Long-term studies on ecosystem functioning are essential for understanding the inner workings of nature and guiding the effective management of ecosystems. These studies have deepened our comprehension of species evolution and the ongoing development of ecological theories (Ernest et al., 2020). The portal project, initiated in 1977, spans over 40 years of ecological research, incorporating both long- and short-term studies focused on different taxa. Data collected by various researchers over multiple decades is likely to have some experimental bias, whether intentional or not. I expect fewer rodent weight measurements to be taken during July, August, and September, as these months experience the highest precipitation (Western Regional Climate Center, 2012), which may present challenges in fieldwork. Additionally, I anticipate the most frequent measurements occurring in May and June, when temperatures are milder, and precipitation is less common. I will use R Studio to create a graph and conduct statistical analysis to understand the relationship between the month and the frequency of rodent measurements.
The portal project is located on a 20-hectare study site northeast of Portal, AZ. The project initially began to study competition among granivores in a resource-limited system. In 1977, after establishing the site, the habitat type was identified as desert grassland and has since evolved into mixed shrubland.
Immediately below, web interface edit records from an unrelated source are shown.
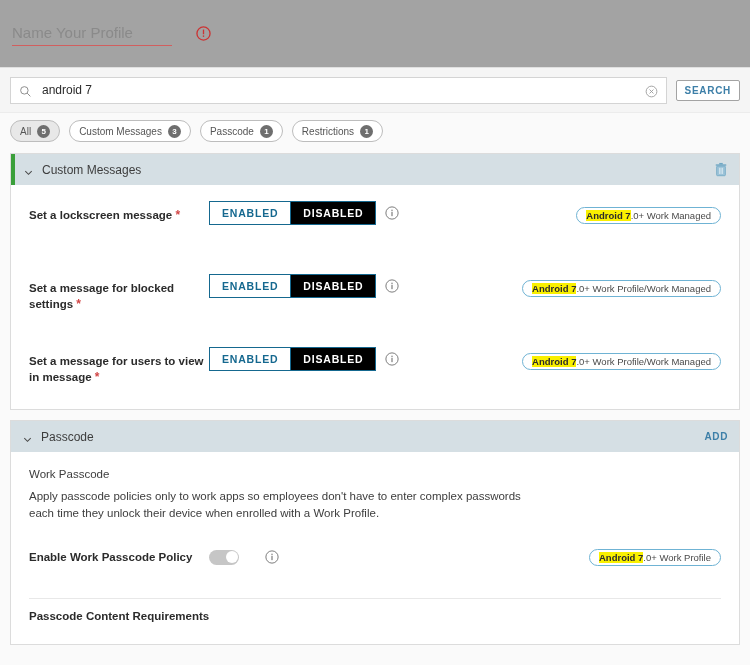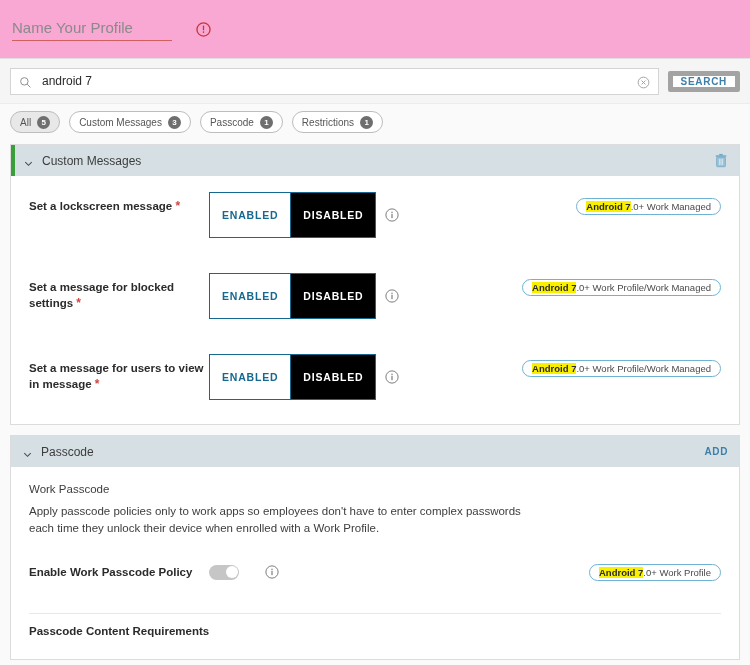"Name Your Profile" .name-bar { background: #f9a8d4 -> #a3a3a3; height: 59px -> 68px }
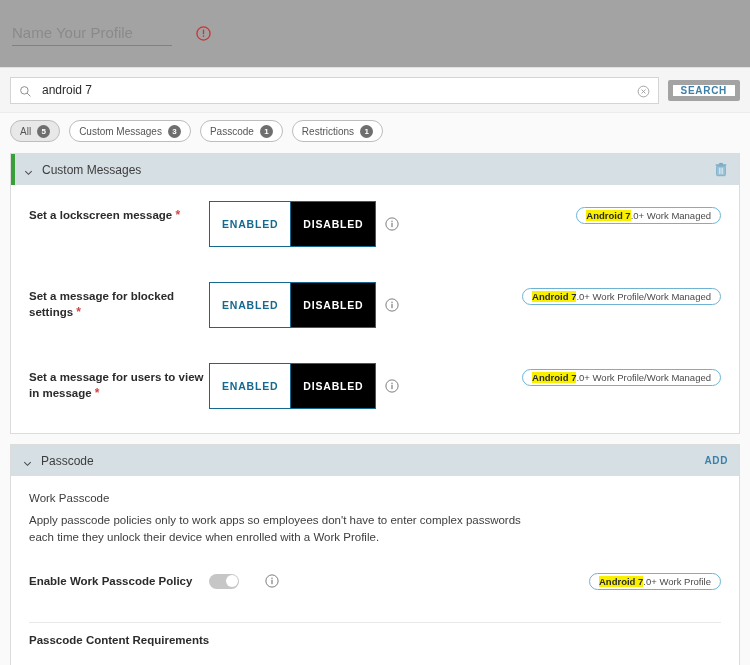"SEARCH" .search-btn { border: 5px solid #a3a3a3 -> 1px solid #a3a3a3 }
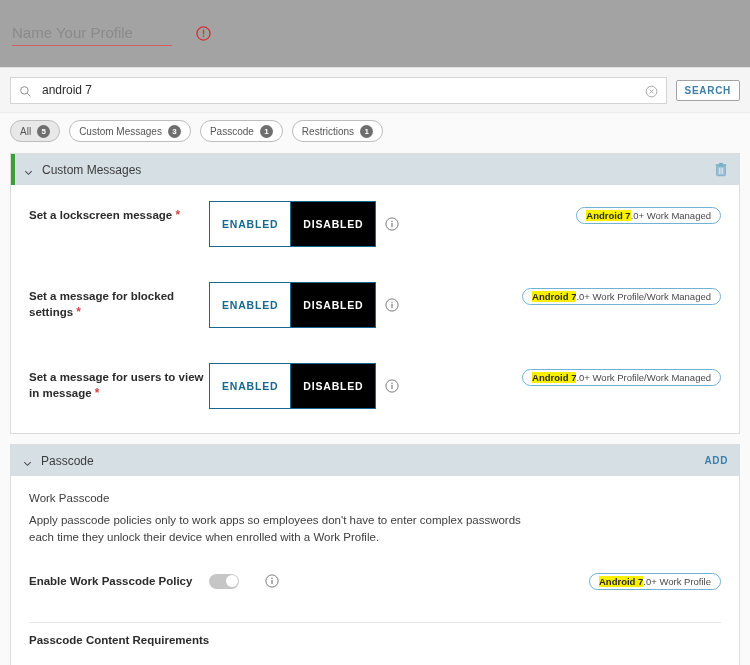"ENABLED" .seg { height: 46px -> 24px }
Rodent and plant communities have been continuously sampled since 1977, while the ant community was monitored only until 2009 (Ernest et al., 2020). The site is managed by the Bureau of Land Management (BLM) and consists of 24 plots, each measuring 50 m by 50 m, enclosed by a barbed wire fence to keep out cattle.
Treatments are categorized into rodent access, ant access, and resource manipulations, with each treatment also having a control state. Half of the plots have been maintained with consistent treatments focusing on rodents and ants throughout the project’s duration. Additionally, a subset of plots has undergone different treatments over the years.Rodent access to the plots is controlled via 16 gates in the fence surrounding each plot. Since 1977, four rodent treatments have been implemented, including varying gate sizes (or their absence), with only specific species allowed access, while control plots have gates that allow access for all species. Monthly trapping of the necessary rodents supports the treatment groups.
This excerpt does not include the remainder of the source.